*** Block opens ***

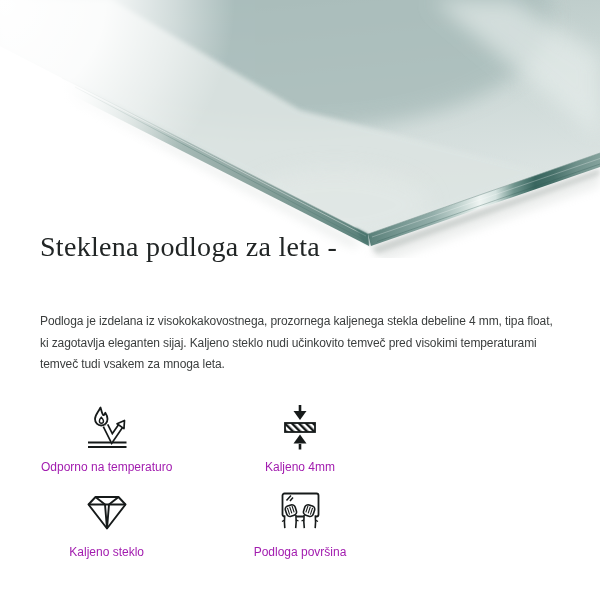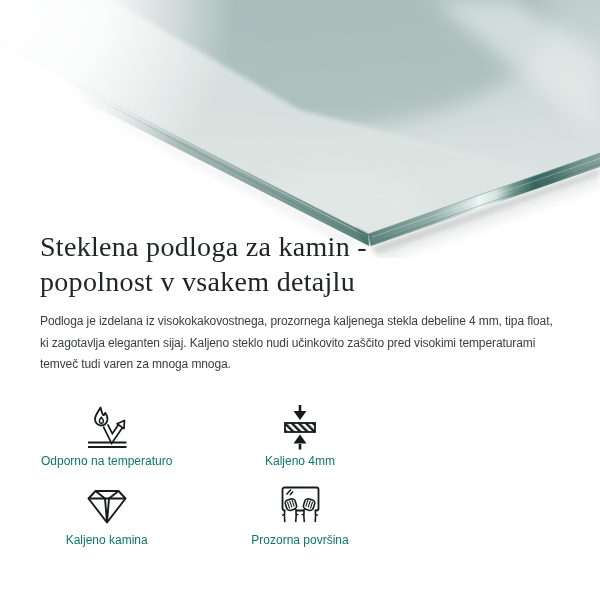--- a/index.html
+++ b/index.html
@@ -21,21 +21,21 @@
     position:absolute;left:40px;top:311px;z-index:2;
     font-size:12px;line-height:21.5px;letter-spacing:-.1px;
     color:#3b3e3e;white-space:nowrap;
   }
   .features{position:absolute;left:10px;top:404px;width:580px;z-index:2;}
   .feature-row{display:grid;grid-template-columns:repeat(3,1fr);}
   .feature-row + .feature-row{margin-top:14px;}
   .feature{display:flex;flex-direction:column;align-items:center;}
   .icon-box{width:50px;height:46px;display:flex;align-items:center;justify-content:center;}
   .icon-box svg{display:block;}
-  .feature-label{margin-top:4px;font-size:12px;line-height:15px;color:#0f766e;}
+  .feature-label{margin-top:10px;font-size:12px;line-height:15px;color:#a21caf;}
   .ic{stroke:#161a1a;fill:none;}
 </style>
 </head>
 <body>
 
 <div class="hero">
   <svg width="600" height="258" viewBox="0 0 600 258">
     <defs>
       <linearGradient id="surf" x1="0" y1="0" x2="0.25" y2="1">
         <stop offset="0" stop-color="#b5c5c3"></stop>
@@ -117,28 +117,27 @@
       <path d="M377 241.5 L600 164" stroke="#2e5a53" stroke-width="1" opacity="0.3" fill="none"></path>
       <path d="M372 237 L600 158.5" stroke="#ffffff" stroke-width="0.8" opacity="0.35" fill="none"></path>
       <path d="M355 227 L368 233.5 L371 246 L363 242 Z" fill="#3f6e67" opacity="0.55" filter="url(#b2)"></path>
     </g>
 
     <rect x="0" y="0" width="340" height="210" fill="url(#tlFade)"></rect>
   </svg>
 </div>
 
 <h1 class="heading">
-  <span>Steklena podloga za kamin -</span>
-  <span>popolnost v vsakem detajlu</span>
+  <span>Steklena podloga za leta -</span>
 </h1>
 
 <div class="para">
   <div>Podloga je izdelana iz visokokakovostnega, prozornega kaljenega stekla debeline 4 mm, tipa float,</div>
-  <div>ki zagotavlja eleganten sijaj. Kaljeno steklo nudi učinkovito zaščito pred visokimi temperaturami</div>
-  <div>temveč tudi varen za mnoga mnoga.</div>
+  <div>ki zagotavlja eleganten sijaj. Kaljeno steklo nudi učinkovito temveč pred visokimi temperaturami</div>
+  <div>temveč tudi vsakem za mnoga leta.</div>
 </div>
 
 <div class="features">
 
   <div class="feature-row">
 
     <div class="feature">
       <div class="icon-box">
         <svg width="44" height="46" viewBox="0 0 44 46">
           <path class="ic" stroke-width="2.2" d="M3 38.5 H41.5 M3 43 H41.5"></path>
@@ -180,38 +179,38 @@
       <div class="icon-box">
         <svg width="44" height="44" viewBox="0 0 44 44">
           <g class="ic" stroke-width="1.9" stroke-linejoin="round">
             <path d="M10.5 7 L33.5 7 L40.5 14.5 L22 38.5 L3.5 14.5 Z"></path>
             <path d="M3.5 14.5 H40.5"></path>
             <path d="M10.5 7 L20 14.5 M33.5 7 L24 14.5"></path>
             <path d="M20 14.5 L22 38.5 M24 14.5 L22 38.5"></path>
           </g>
         </svg>
       </div>
-      <div class="feature-label">Kaljeno kamina</div>
+      <div class="feature-label">Kaljeno steklo</div>
     </div>
 
 
     <div class="feature">
       <div class="icon-box">
         <svg width="48" height="42" viewBox="0 0 48 42">
           <rect x="6.5" y="2.5" width="36" height="23" rx="2" fill="#ffffff" stroke="#161a1a" stroke-width="1.8"></rect>
           <path class="ic" stroke-width="1.5" d="M10.5 9.5 L15 4.5 M14 10 L17 6.5"></path>
           <g id="hand">
             <path d="M8.5 37 L8.8 25 Q9.2 16.5 14.8 14.5 Q20.3 15 20.2 22.5 L19.8 37 Z" fill="#ffffff"></path>
             <g transform="rotate(-18 14.8 19.5)">
               <rect x="9.8" y="14.2" width="10.2" height="10.8" rx="3.4" fill="#ffffff" stroke="#161a1a" stroke-width="1.6"></rect>
               <path class="ic" stroke-width="1.1" d="M12.4 16 V23 M14.9 15.4 V22.6 M17.4 15.2 V22.4"></path>
             </g>
             <path class="ic" stroke-width="1.6" d="M8.7 24.5 C8.3 29 8.3 33 8.8 37.2 M19.9 24 C20.3 28.5 20.2 33 19.7 37.2"></path>
             <path class="ic" stroke-width="1.3" d="M6 30.5 L8.6 29.2 M22.5 30 L20 28.8"></path>
           </g>
           <use href="#hand" transform="translate(48 0) scale(-1 1)"></use>
         </svg>
       </div>
-      <div class="feature-label">Prozorna površina</div>
+      <div class="feature-label">Podloga površina</div>
     </div>
 
   </div>
 </div>
 
 </body></html>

*** Block closes ***

## WORK TO BE COMPLETED
When you copy the data, keep every line exact and drop the pictures.

## OUTPUT OF THE TASK
--- a/index.html
+++ b/index.html
@@ -21,21 +21,21 @@
     position:absolute;left:40px;top:311px;z-index:2;
     font-size:12px;line-height:21.5px;letter-spacing:-.1px;
     color:#3b3e3e;white-space:nowrap;
   }
   .features{position:absolute;left:10px;top:404px;width:580px;z-index:2;}
   .feature-row{display:grid;grid-template-columns:repeat(3,1fr);}
   .feature-row + .feature-row{margin-top:14px;}
   .feature{display:flex;flex-direction:column;align-items:center;}
   .icon-box{width:50px;height:46px;display:flex;align-items:center;justify-content:center;}
   .icon-box svg{display:block;}
-  .feature-label{margin-top:4px;font-size:12px;line-height:15px;color:#0f766e;}
+  .feature-label{margin-top:10px;font-size:12px;line-height:15px;color:#a21caf;}
   .ic{stroke:#161a1a;fill:none;}
 </style>
 </head>
 <body>
 
 <div class="hero">
   <svg width="600" height="258" viewBox="0 0 600 258">
     <defs>
       <linearGradient id="surf" x1="0" y1="0" x2="0.25" y2="1">
         <stop offset="0" stop-color="#b5c5c3"></stop>
@@ -117,28 +117,27 @@
       <path d="M377 241.5 L600 164" stroke="#2e5a53" stroke-width="1" opacity="0.3" fill="none"></path>
       <path d="M372 237 L600 158.5" stroke="#ffffff" stroke-width="0.8" opacity="0.35" fill="none"></path>
       <path d="M355 227 L368 233.5 L371 246 L363 242 Z" fill="#3f6e67" opacity="0.55" filter="url(#b2)"></path>
     </g>
 
     <rect x="0" y="0" width="340" height="210" fill="url(#tlFade)"></rect>
   </svg>
 </div>
 
 <h1 class="heading">
-  <span>Steklena podloga za kamin -</span>
-  <span>popolnost v vsakem detajlu</span>
+  <span>Steklena podloga za leta -</span>
 </h1>
 
 <div class="para">
   <div>Podloga je izdelana iz visokokakovostnega, prozornega kaljenega stekla debeline 4 mm, tipa float,</div>
-  <div>ki zagotavlja eleganten sijaj. Kaljeno steklo nudi učinkovito zaščito pred visokimi temperaturami</div>
-  <div>temveč tudi varen za mnoga mnoga.</div>
+  <div>ki zagotavlja eleganten sijaj. Kaljeno steklo nudi učinkovito temveč pred visokimi temperaturami</div>
+  <div>temveč tudi vsakem za mnoga leta.</div>
 </div>
 
 <div class="features">
 
   <div class="feature-row">
 
     <div class="feature">
       <div class="icon-box">
         <svg width="44" height="46" viewBox="0 0 44 46">
           <path class="ic" stroke-width="2.2" d="M3 38.5 H41.5 M3 43 H41.5"></path>
@@ -180,38 +179,38 @@
       <div class="icon-box">
         <svg width="44" height="44" viewBox="0 0 44 44">
           <g class="ic" stroke-width="1.9" stroke-linejoin="round">
             <path d="M10.5 7 L33.5 7 L40.5 14.5 L22 38.5 L3.5 14.5 Z"></path>
             <path d="M3.5 14.5 H40.5"></path>
             <path d="M10.5 7 L20 14.5 M33.5 7 L24 14.5"></path>
             <path d="M20 14.5 L22 38.5 M24 14.5 L22 38.5"></path>
           </g>
         </svg>
       </div>
-      <div class="feature-label">Kaljeno kamina</div>
+      <div class="feature-label">Kaljeno steklo</div>
     </div>
 
 
     <div class="feature">
       <div class="icon-box">
         <svg width="48" height="42" viewBox="0 0 48 42">
           <rect x="6.5" y="2.5" width="36" height="23" rx="2" fill="#ffffff" stroke="#161a1a" stroke-width="1.8"></rect>
           <path class="ic" stroke-width="1.5" d="M10.5 9.5 L15 4.5 M14 10 L17 6.5"></path>
           <g id="hand">
             <path d="M8.5 37 L8.8 25 Q9.2 16.5 14.8 14.5 Q20.3 15 20.2 22.5 L19.8 37 Z" fill="#ffffff"></path>
             <g transform="rotate(-18 14.8 19.5)">
               <rect x="9.8" y="14.2" width="10.2" height="10.8" rx="3.4" fill="#ffffff" stroke="#161a1a" stroke-width="1.6"></rect>
               <path class="ic" stroke-width="1.1" d="M12.4 16 V23 M14.9 15.4 V22.6 M17.4 15.2 V22.4"></path>
             </g>
             <path class="ic" stroke-width="1.6" d="M8.7 24.5 C8.3 29 8.3 33 8.8 37.2 M19.9 24 C20.3 28.5 20.2 33 19.7 37.2"></path>
             <path class="ic" stroke-width="1.3" d="M6 30.5 L8.6 29.2 M22.5 30 L20 28.8"></path>
           </g>
           <use href="#hand" transform="translate(48 0) scale(-1 1)"></use>
         </svg>
       </div>
-      <div class="feature-label">Prozorna površina</div>
+      <div class="feature-label">Podloga površina</div>
     </div>
 
   </div>
 </div>
 
 </body></html>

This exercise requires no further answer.